President-elect Joe Biden; other winners and losers

Well, it was close, but not a tie. Barring thousands of illegal votes in 4 or 5 states, Joe Biden wins. As a result of this election, there are a lot of winners. And losers.

Winners include: Congressman Clyburn, SC, for rescuing Biden’s campaign; Willie Brown, for giving a young Kamala Harris a boost; and the Chinese Communist leaders.

Losers definitely include: Political pollsters; Country folks; and Georgia TV viewers. I’ll talk about a couple more in a moment.

Here’s a list of (likely) Winners and Losers; I’ll let you ponder which is which: The market for slightly-used plywood; Rioters; Antifa; Europe (NATO countries); Sen. Elizabeth Warren; Ballots arriving after Nov. 3; Illegal immigrants; Dreamers; Kamala Harris (President-in-Waiting?); Liberal Journalists (but I repeat myself); Smith &Wesson; Exxon; AOC and her Squad; Female Republicans in Congress; Police in big cities; Inner city residents; Deceased voters; Post Office; Wall Street; Stock holders; New York Times; CNN; Amazon; Zoom; School kids; Parents of school kids; Lawyers; Teachers’ unions; Hunter Biden; Trump Family business; Women’s Fashion magazines; Airlines; Cattle ranchers; Veterans; Pentagon; Obama’s Intelligence officials; James Comey; Florida coastline; and the Constitution.
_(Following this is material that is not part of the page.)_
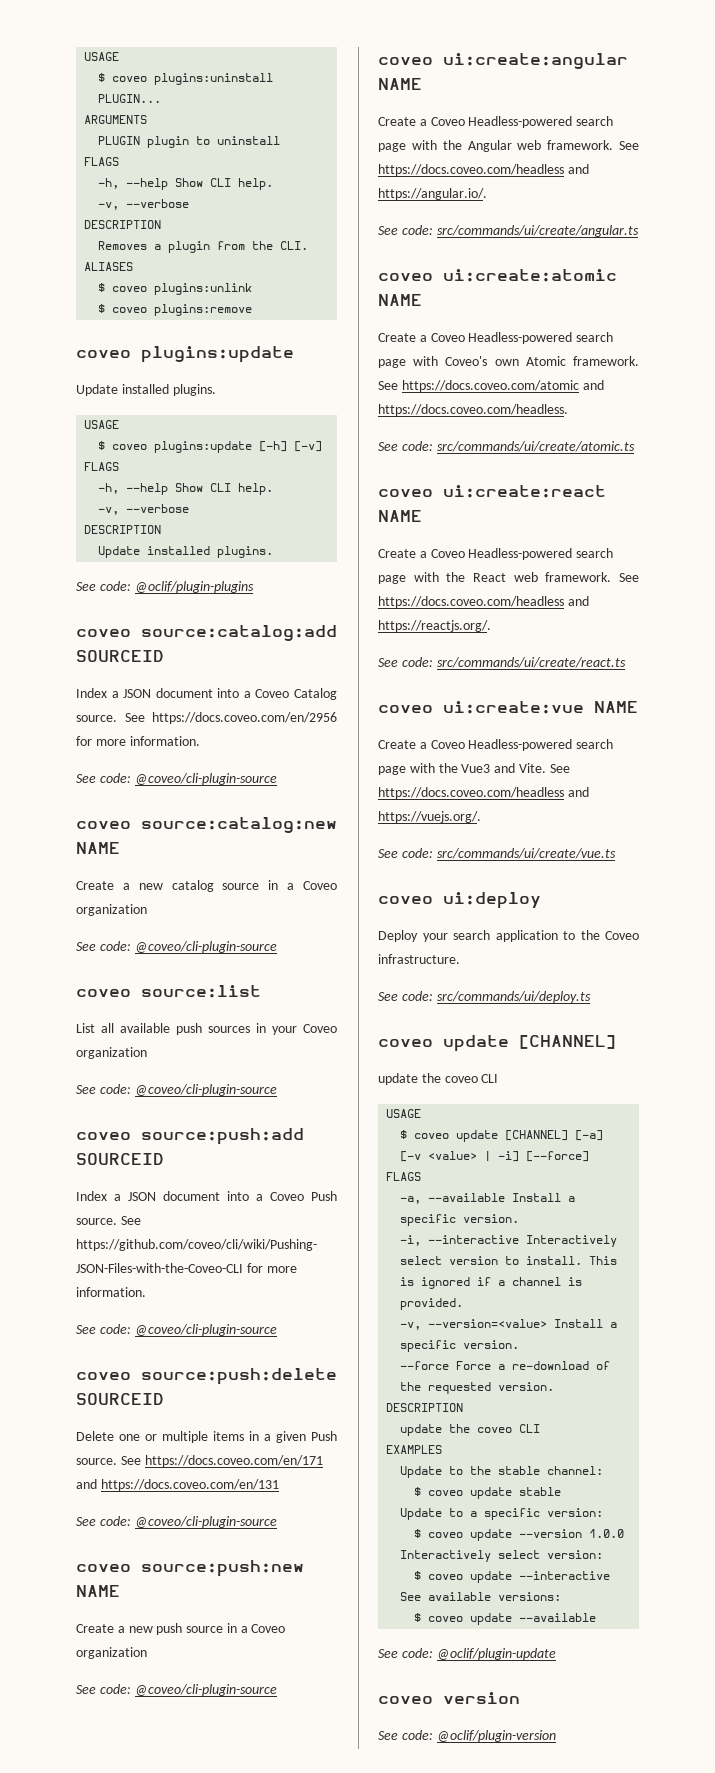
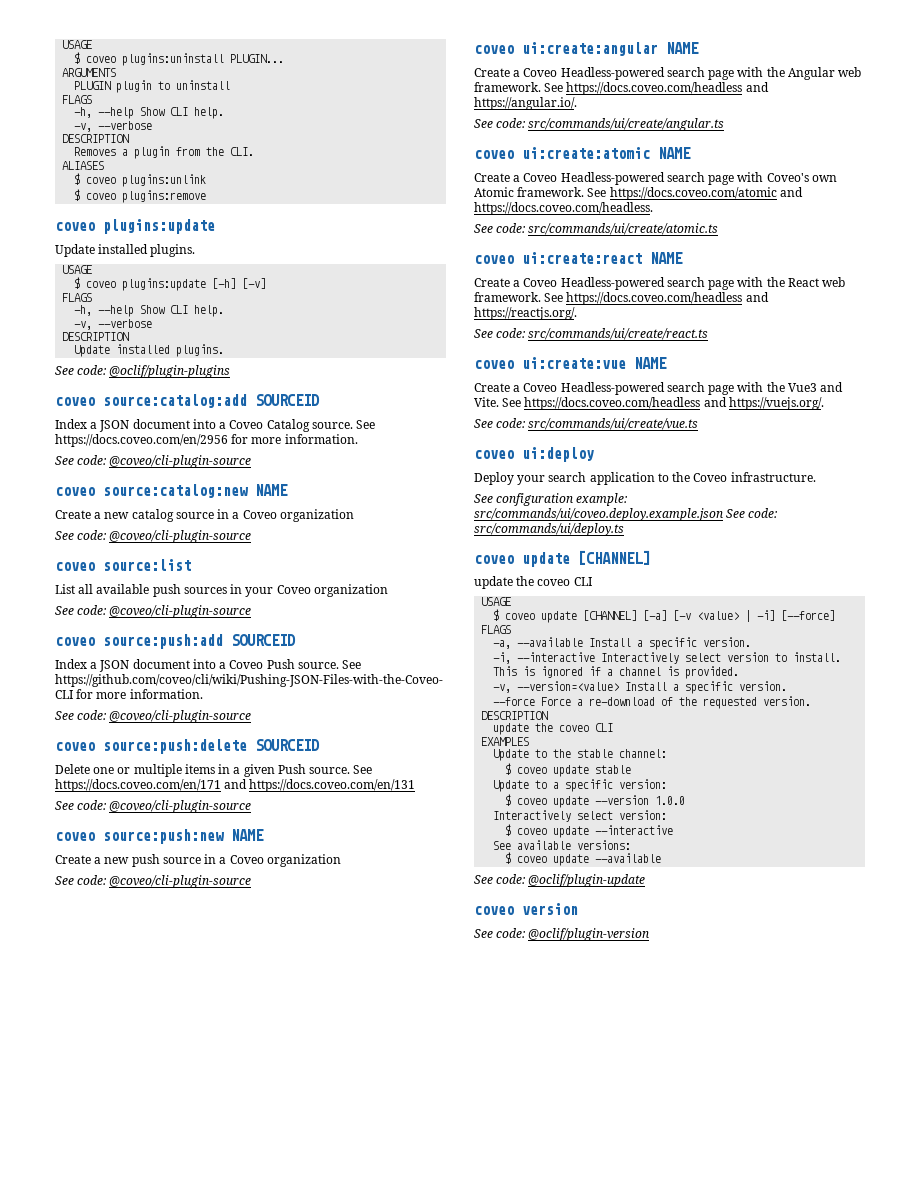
- See code: src/commands/ui/deploy.ts
+ See configuration example: src/commands/ui/coveo.deploy.example.json See code: src/commands/ui/deploy.ts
Here are two losers who may not realize they lost. Pennsylvania voters, especially in Pittsburgh and Philadelphia. They helped elect a President who wants to eliminate a major economic boost for the state: natural gas. They voted for less manufacturing, and higher costs for heating and electricity. Financially, Pennsylvania may become another Illinois.

A second loser is Las Vegas. Those folks voted for a President whose main measure to control Covid-19 (besides what Trump is already doing) is to shut down all “non-essential” businesses until mid-summer. Can you name ONE essential business in Las Vegas (well, other than that one)?

Another group, non-political, who lost today are Jeopardy viewers. Alex Trebek lost his battle with cancer, at a young age 80. He will be missed, and much more so than Political Pollsters.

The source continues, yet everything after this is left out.